§ **Exercise aim**
Scan the lines below for the string "which" and report how many lines contain it, giving only the number.
[Information supplied]
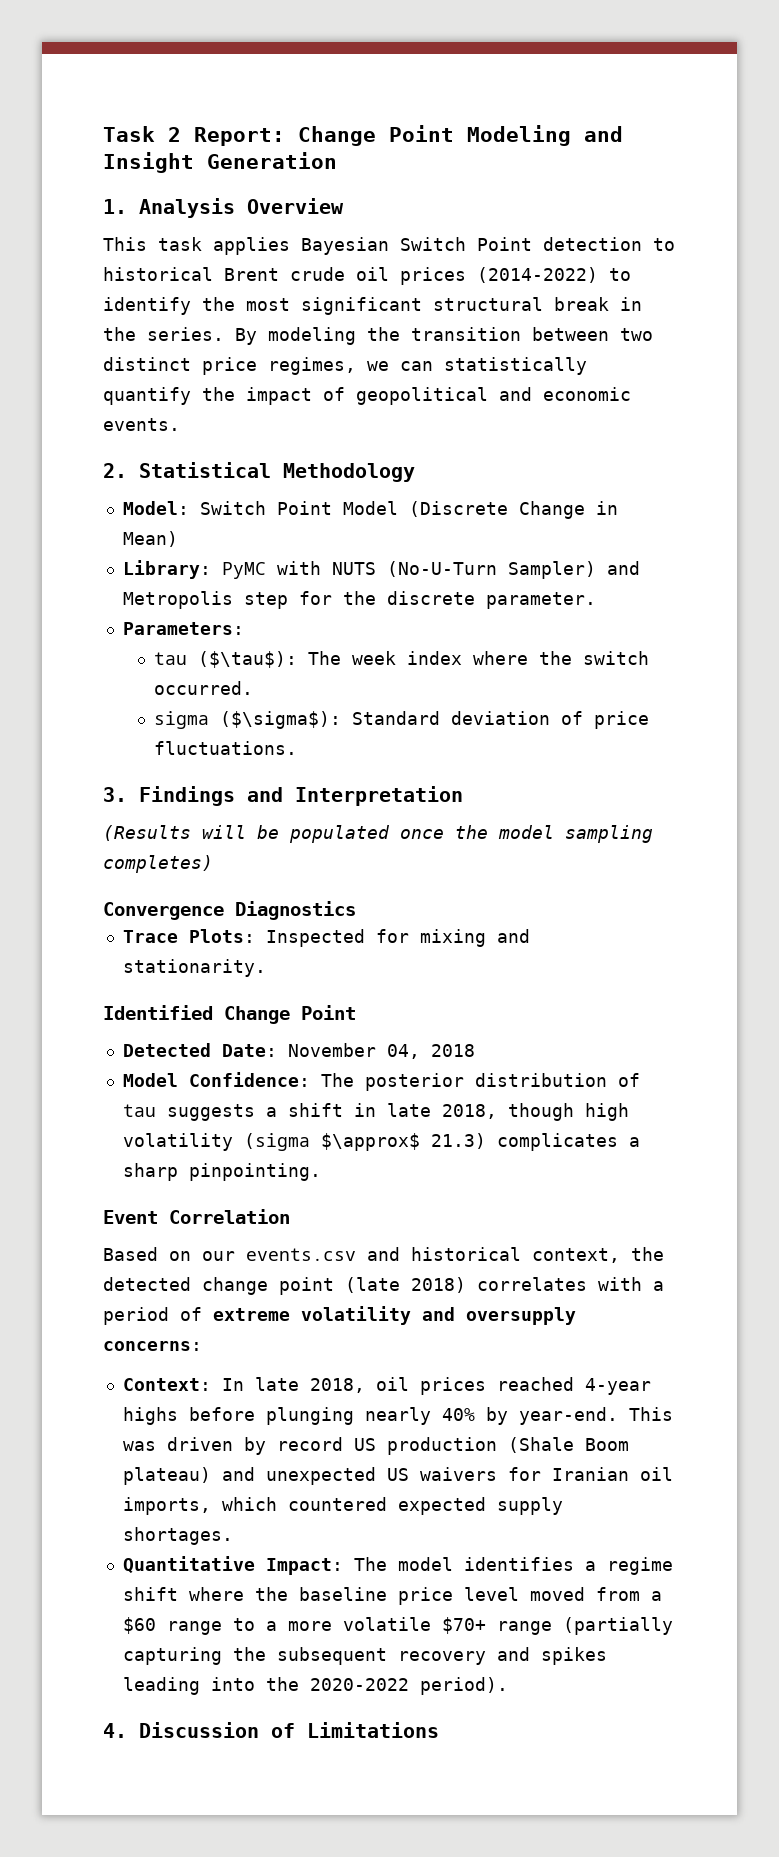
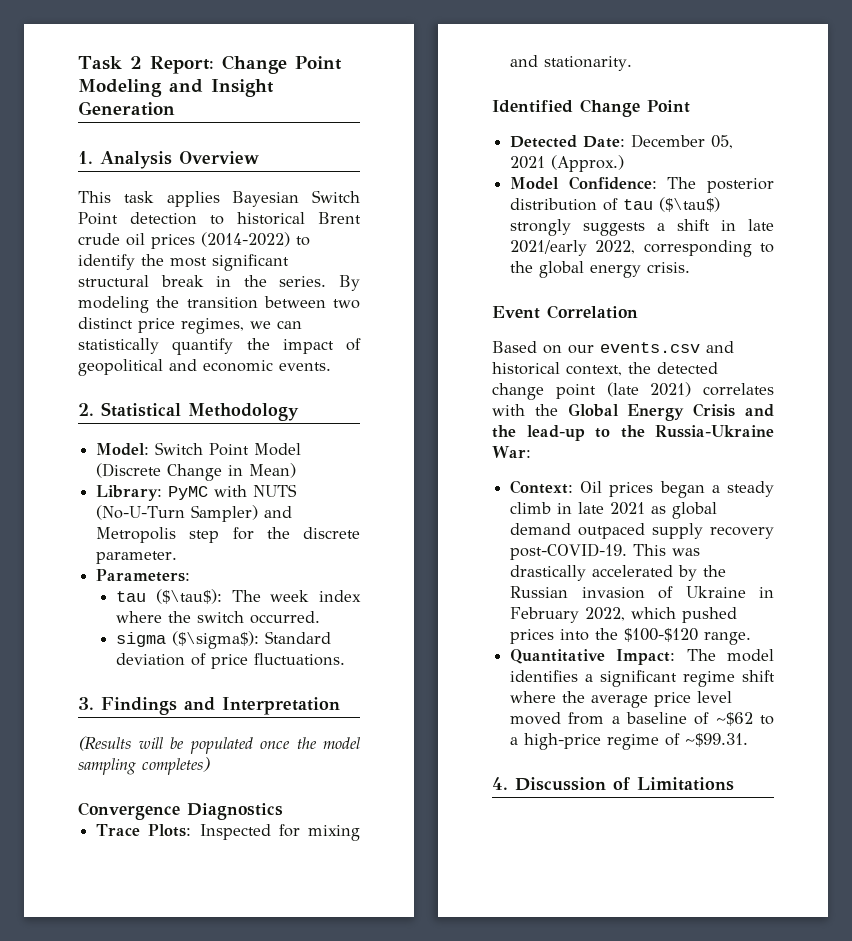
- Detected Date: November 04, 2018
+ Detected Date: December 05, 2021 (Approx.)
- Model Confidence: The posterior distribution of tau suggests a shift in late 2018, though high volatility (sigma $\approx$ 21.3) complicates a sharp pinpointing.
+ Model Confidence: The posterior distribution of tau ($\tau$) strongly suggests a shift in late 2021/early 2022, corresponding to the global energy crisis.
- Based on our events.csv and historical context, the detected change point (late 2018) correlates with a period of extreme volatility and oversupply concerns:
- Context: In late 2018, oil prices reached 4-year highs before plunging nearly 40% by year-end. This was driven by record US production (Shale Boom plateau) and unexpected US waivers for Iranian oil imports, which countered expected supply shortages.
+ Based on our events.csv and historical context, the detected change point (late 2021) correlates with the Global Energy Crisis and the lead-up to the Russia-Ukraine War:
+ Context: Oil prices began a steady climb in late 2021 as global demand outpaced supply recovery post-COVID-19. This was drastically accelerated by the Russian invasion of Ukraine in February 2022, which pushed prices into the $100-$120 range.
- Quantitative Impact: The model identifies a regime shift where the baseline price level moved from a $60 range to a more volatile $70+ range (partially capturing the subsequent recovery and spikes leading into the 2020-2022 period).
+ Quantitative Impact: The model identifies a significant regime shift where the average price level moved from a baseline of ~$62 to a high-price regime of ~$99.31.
[/Information supplied]
§ **Answer to the problem**
2